YOUR GOAL: What lines in the data hold the string "effects"? Show them.

RECORDS TO PROCESS:
──────────────────────────────

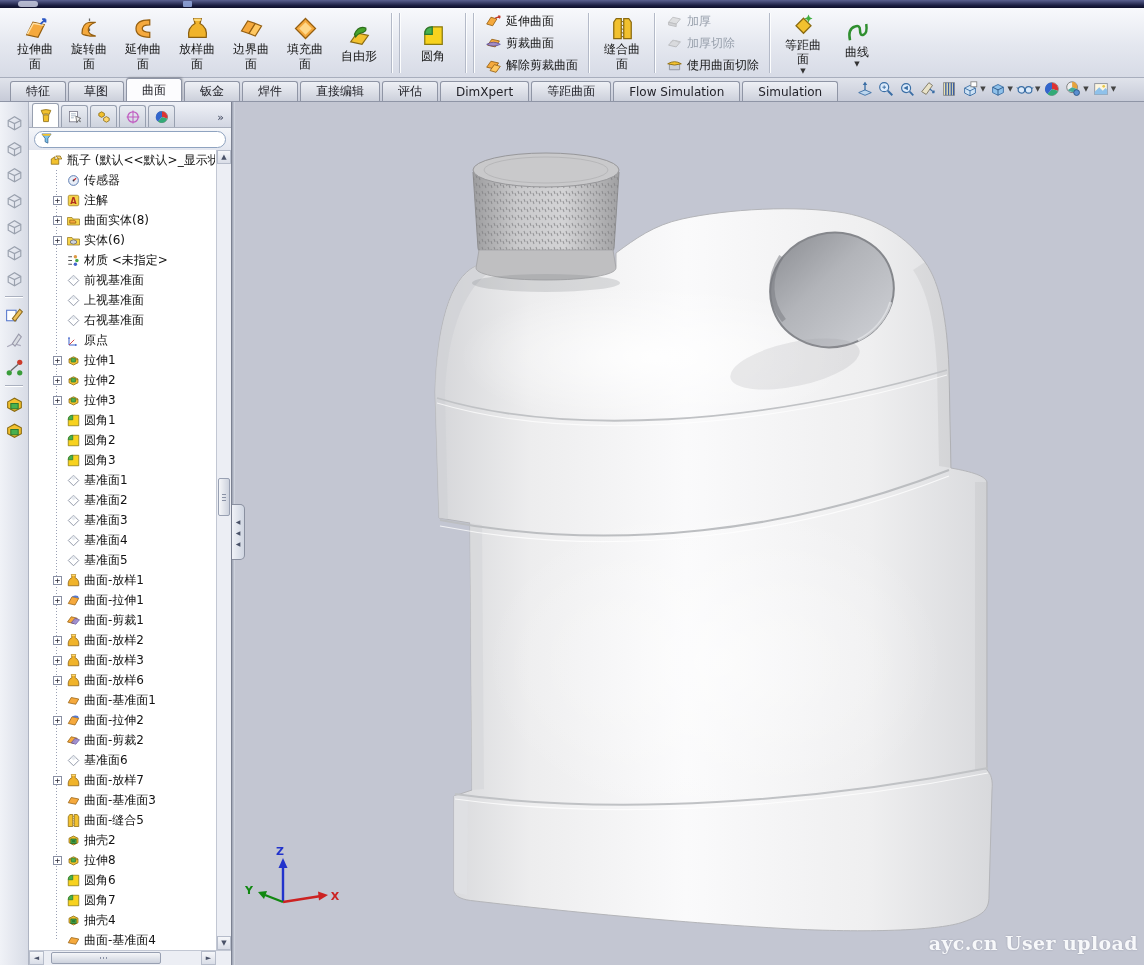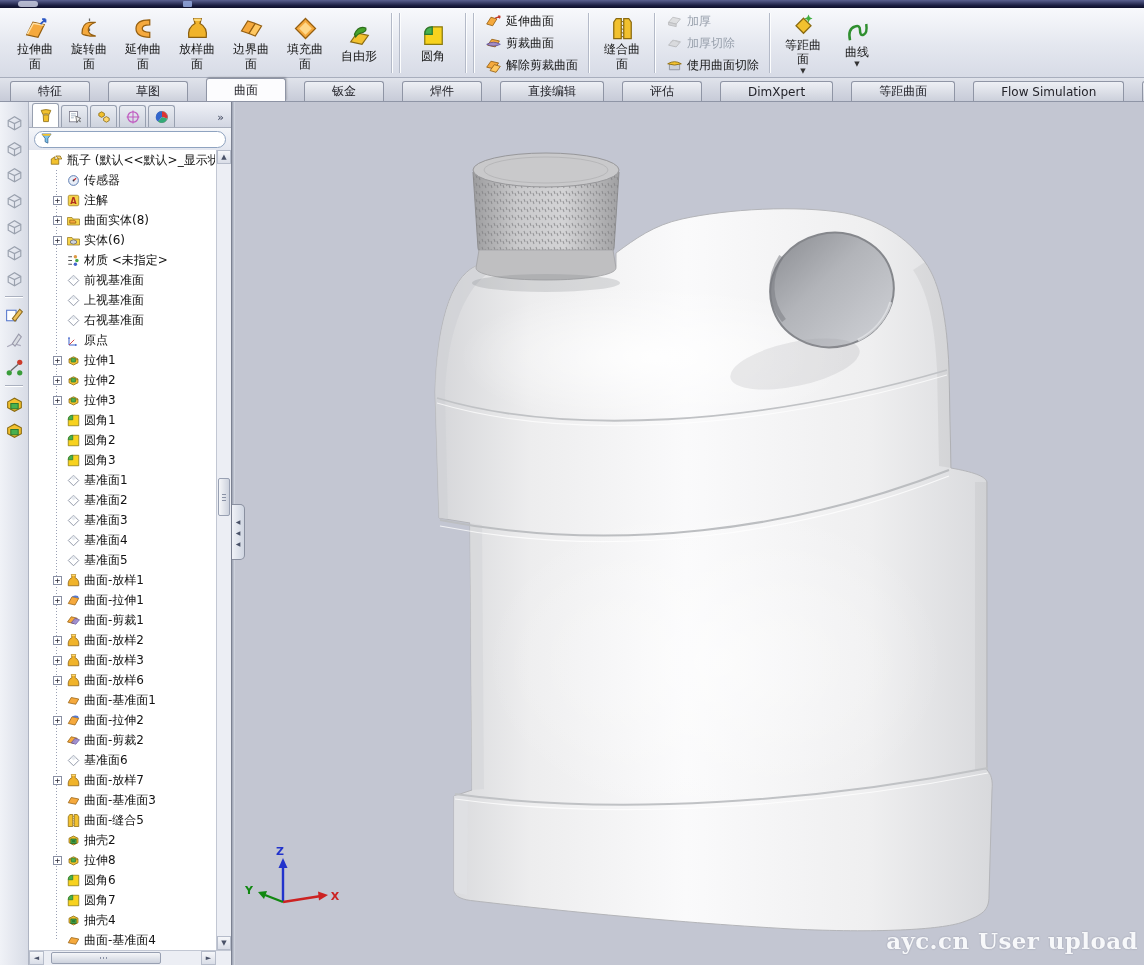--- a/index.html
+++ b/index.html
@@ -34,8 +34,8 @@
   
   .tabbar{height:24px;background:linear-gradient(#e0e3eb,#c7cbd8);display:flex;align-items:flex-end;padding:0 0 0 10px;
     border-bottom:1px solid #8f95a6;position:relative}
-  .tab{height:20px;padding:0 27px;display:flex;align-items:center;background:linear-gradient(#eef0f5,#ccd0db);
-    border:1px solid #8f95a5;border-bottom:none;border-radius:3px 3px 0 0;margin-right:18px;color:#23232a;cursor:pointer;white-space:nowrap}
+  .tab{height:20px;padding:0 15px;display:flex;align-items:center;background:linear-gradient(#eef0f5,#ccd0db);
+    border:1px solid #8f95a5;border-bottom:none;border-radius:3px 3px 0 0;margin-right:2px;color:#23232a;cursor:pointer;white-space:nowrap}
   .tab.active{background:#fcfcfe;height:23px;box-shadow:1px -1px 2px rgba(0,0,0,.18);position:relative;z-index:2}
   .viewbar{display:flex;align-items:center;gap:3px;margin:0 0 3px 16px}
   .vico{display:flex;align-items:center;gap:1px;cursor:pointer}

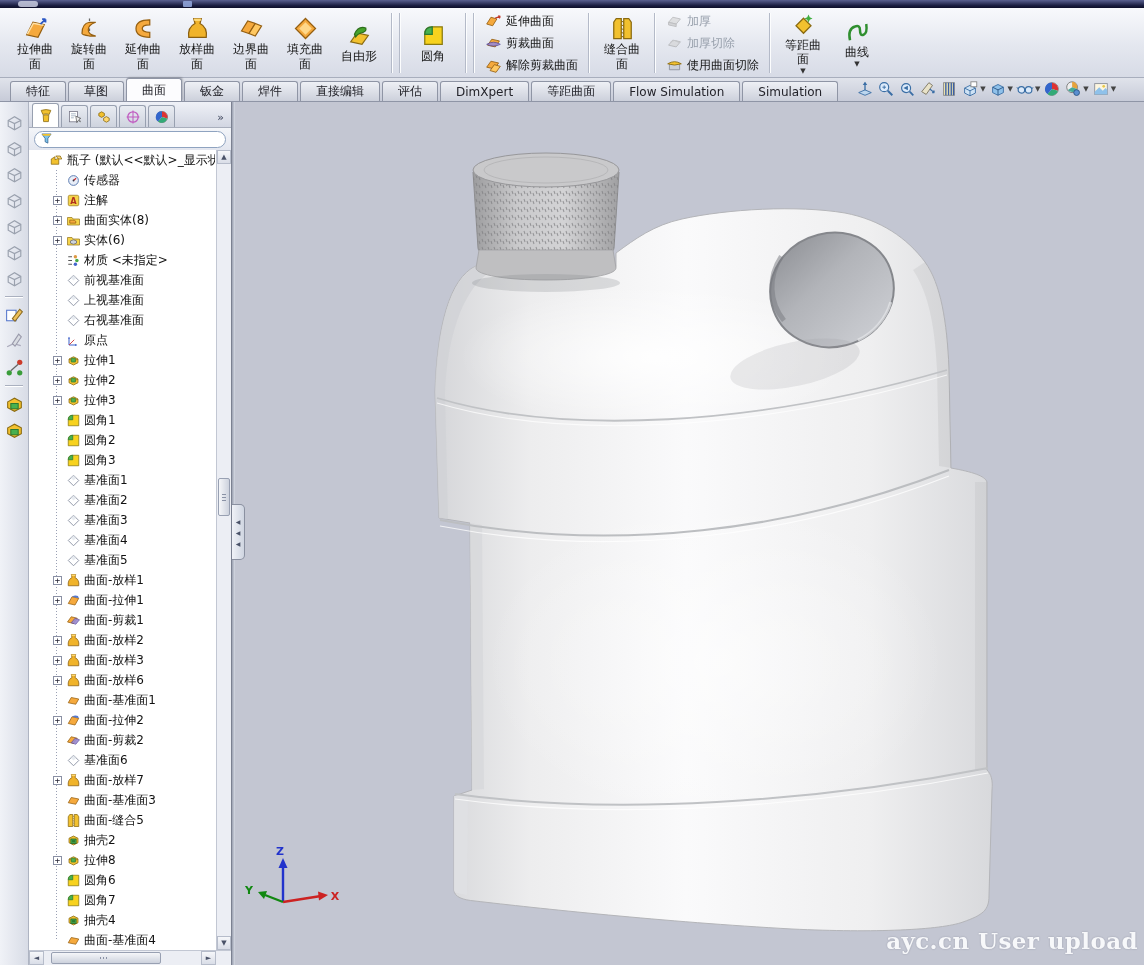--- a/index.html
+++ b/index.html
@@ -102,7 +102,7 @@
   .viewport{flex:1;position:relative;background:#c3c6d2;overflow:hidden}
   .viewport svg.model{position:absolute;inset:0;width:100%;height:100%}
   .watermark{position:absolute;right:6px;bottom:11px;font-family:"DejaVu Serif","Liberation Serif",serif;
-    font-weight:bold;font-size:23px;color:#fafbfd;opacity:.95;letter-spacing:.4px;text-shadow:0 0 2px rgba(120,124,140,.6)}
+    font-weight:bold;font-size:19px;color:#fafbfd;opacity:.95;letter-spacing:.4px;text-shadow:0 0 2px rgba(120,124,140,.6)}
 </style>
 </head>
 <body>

──────────────────────────────

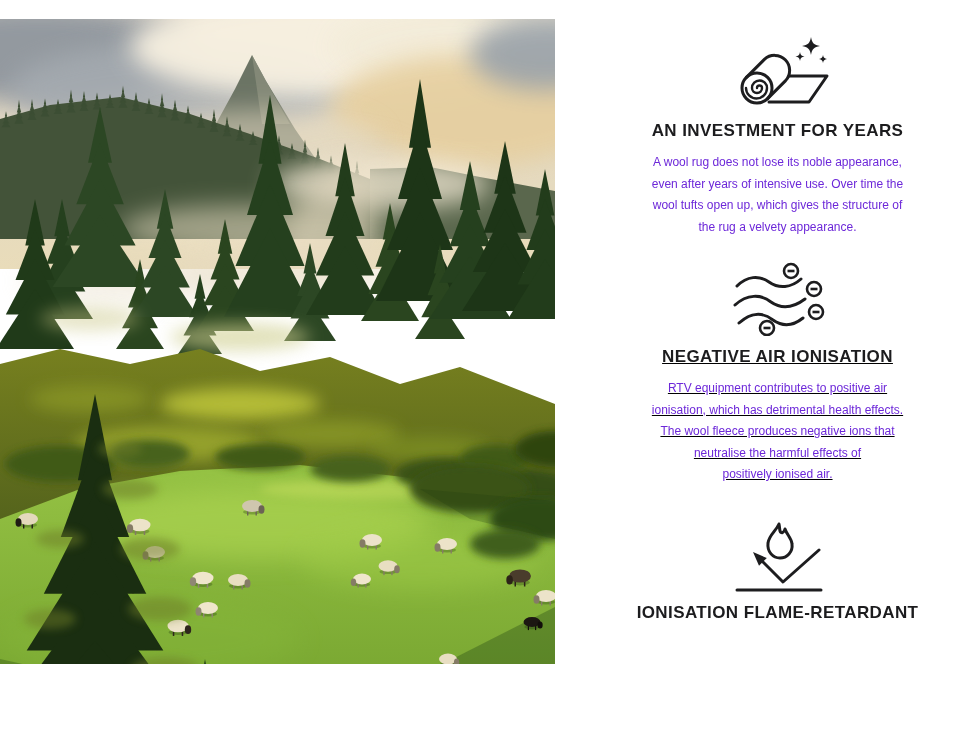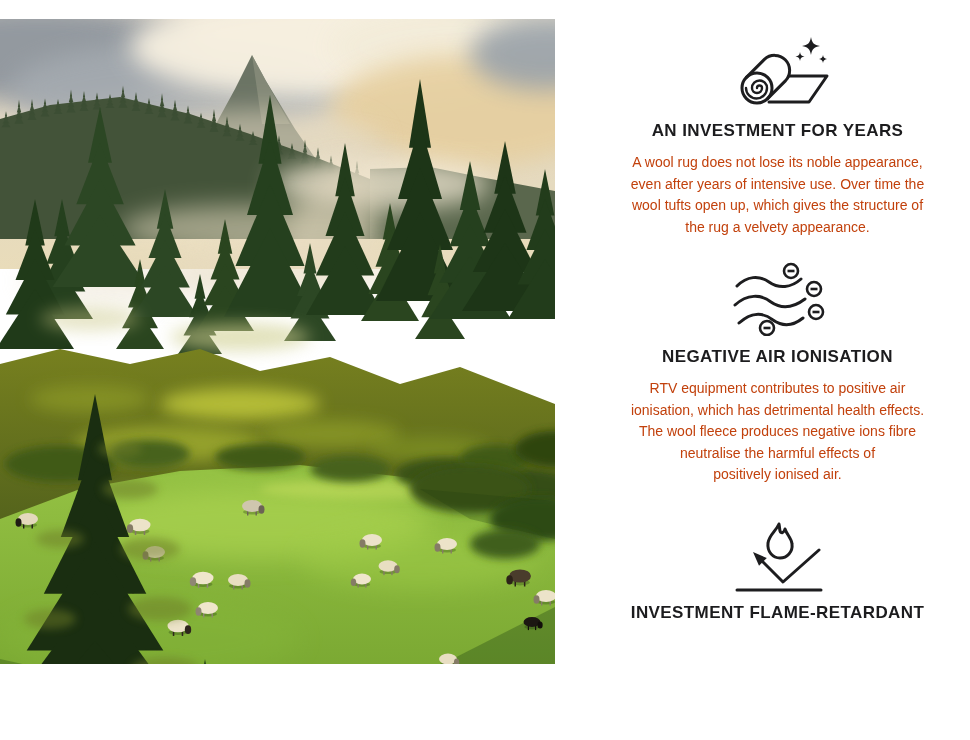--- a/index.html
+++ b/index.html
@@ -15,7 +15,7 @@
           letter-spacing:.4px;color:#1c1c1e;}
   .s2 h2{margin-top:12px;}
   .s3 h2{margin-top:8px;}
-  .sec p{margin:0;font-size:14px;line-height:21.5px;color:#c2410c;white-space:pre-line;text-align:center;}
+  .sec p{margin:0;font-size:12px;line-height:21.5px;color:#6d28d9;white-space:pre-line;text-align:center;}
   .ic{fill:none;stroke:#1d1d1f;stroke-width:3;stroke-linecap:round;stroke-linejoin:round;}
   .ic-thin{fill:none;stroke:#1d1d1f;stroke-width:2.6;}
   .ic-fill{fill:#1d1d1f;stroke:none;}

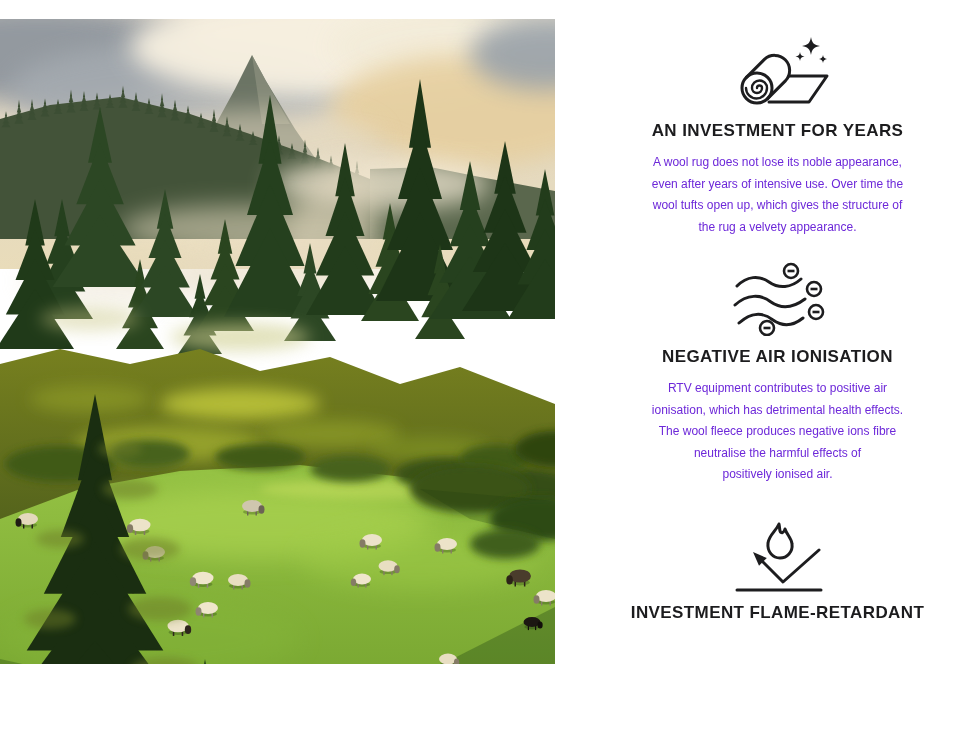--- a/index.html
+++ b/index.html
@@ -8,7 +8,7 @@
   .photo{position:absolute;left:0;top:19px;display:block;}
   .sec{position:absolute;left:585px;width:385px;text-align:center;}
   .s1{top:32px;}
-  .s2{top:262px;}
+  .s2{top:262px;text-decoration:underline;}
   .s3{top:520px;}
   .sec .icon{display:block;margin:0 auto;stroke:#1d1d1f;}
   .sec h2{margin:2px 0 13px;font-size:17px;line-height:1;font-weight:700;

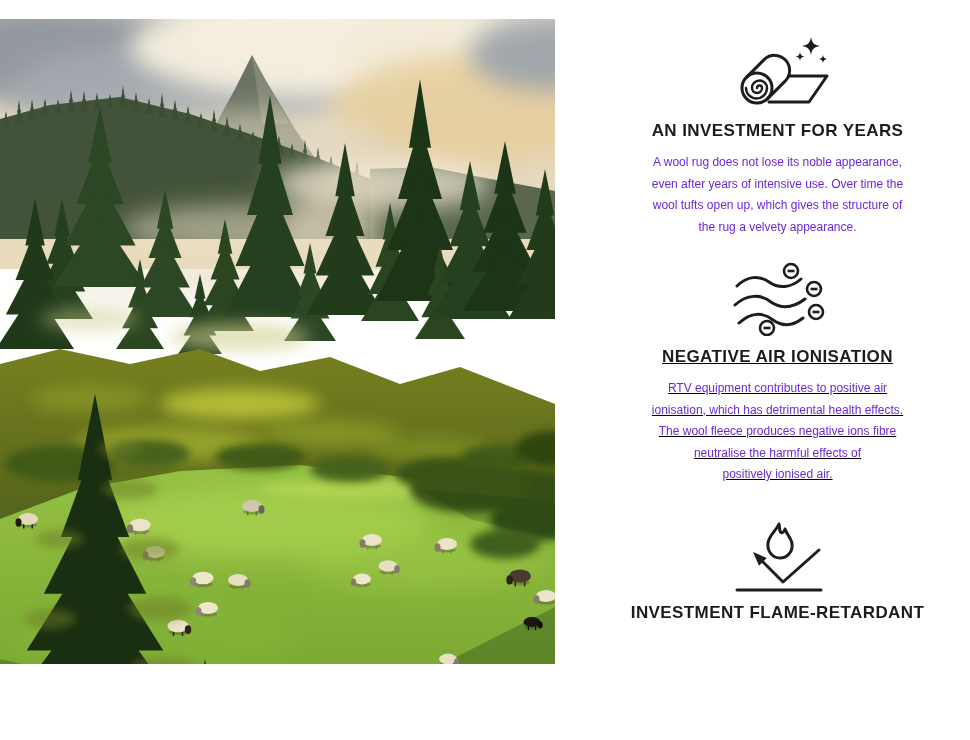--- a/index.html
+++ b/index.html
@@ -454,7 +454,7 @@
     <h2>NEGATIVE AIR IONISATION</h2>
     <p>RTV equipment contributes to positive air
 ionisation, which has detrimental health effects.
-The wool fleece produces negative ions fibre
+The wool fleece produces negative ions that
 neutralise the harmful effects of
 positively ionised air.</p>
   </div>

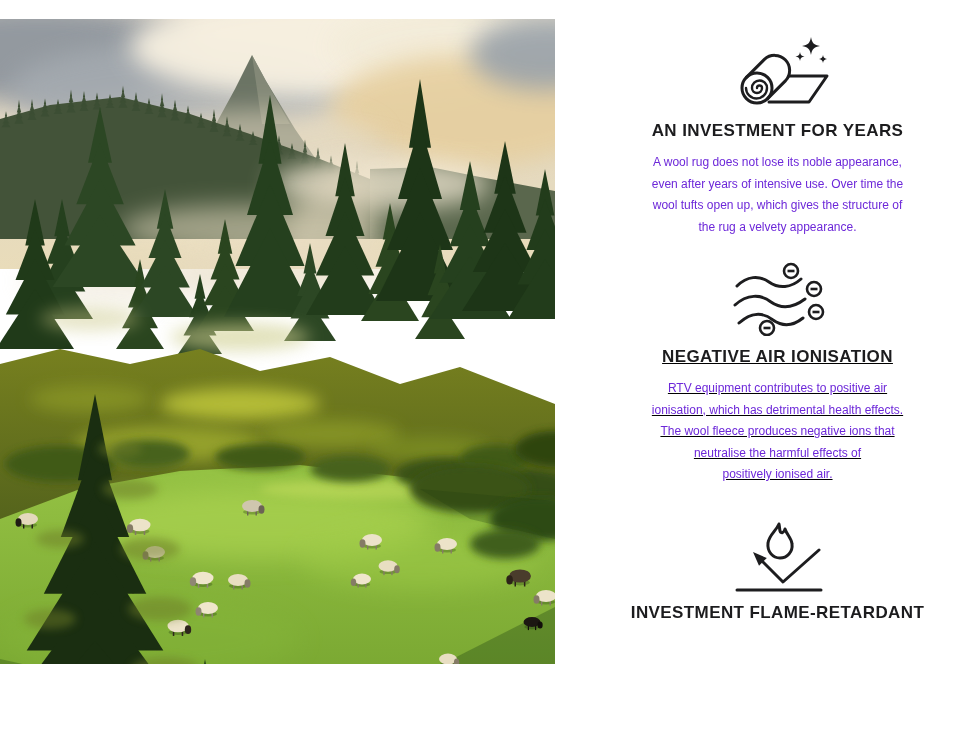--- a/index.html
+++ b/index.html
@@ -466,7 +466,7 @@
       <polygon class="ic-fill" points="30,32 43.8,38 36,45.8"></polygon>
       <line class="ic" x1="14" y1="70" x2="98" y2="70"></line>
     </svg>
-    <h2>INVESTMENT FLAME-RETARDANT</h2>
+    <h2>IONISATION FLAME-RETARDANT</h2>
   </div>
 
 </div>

──────────────────────────────

REPLY TO THE TASK:
 ionisation, which has detrimental health effects.
 neutralise the harmful effects of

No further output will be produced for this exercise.